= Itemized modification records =
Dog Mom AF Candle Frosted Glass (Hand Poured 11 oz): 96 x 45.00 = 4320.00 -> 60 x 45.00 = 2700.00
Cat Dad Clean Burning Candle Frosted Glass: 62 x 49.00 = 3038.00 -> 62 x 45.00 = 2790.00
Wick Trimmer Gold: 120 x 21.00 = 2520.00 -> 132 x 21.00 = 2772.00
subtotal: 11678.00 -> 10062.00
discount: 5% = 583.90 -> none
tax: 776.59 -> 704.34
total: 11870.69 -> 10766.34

==

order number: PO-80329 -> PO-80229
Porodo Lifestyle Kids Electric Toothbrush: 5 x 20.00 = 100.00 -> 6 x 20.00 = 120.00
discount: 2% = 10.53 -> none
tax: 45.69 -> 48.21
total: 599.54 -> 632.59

= Task prompt =
Could you restate, word for word, the lines above from the one with "Dog Mom AF Candle" to the one with "subtotal: 11678.00 -> 10062.00", both included?

= Answer section =
Dog Mom AF Candle Frosted Glass (Hand Poured 11 oz): 96 x 45.00 = 4320.00 -> 60 x 45.00 = 2700.00
Cat Dad Clean Burning Candle Frosted Glass: 62 x 49.00 = 3038.00 -> 62 x 45.00 = 2790.00
Wick Trimmer Gold: 120 x 21.00 = 2520.00 -> 132 x 21.00 = 2772.00
subtotal: 11678.00 -> 10062.00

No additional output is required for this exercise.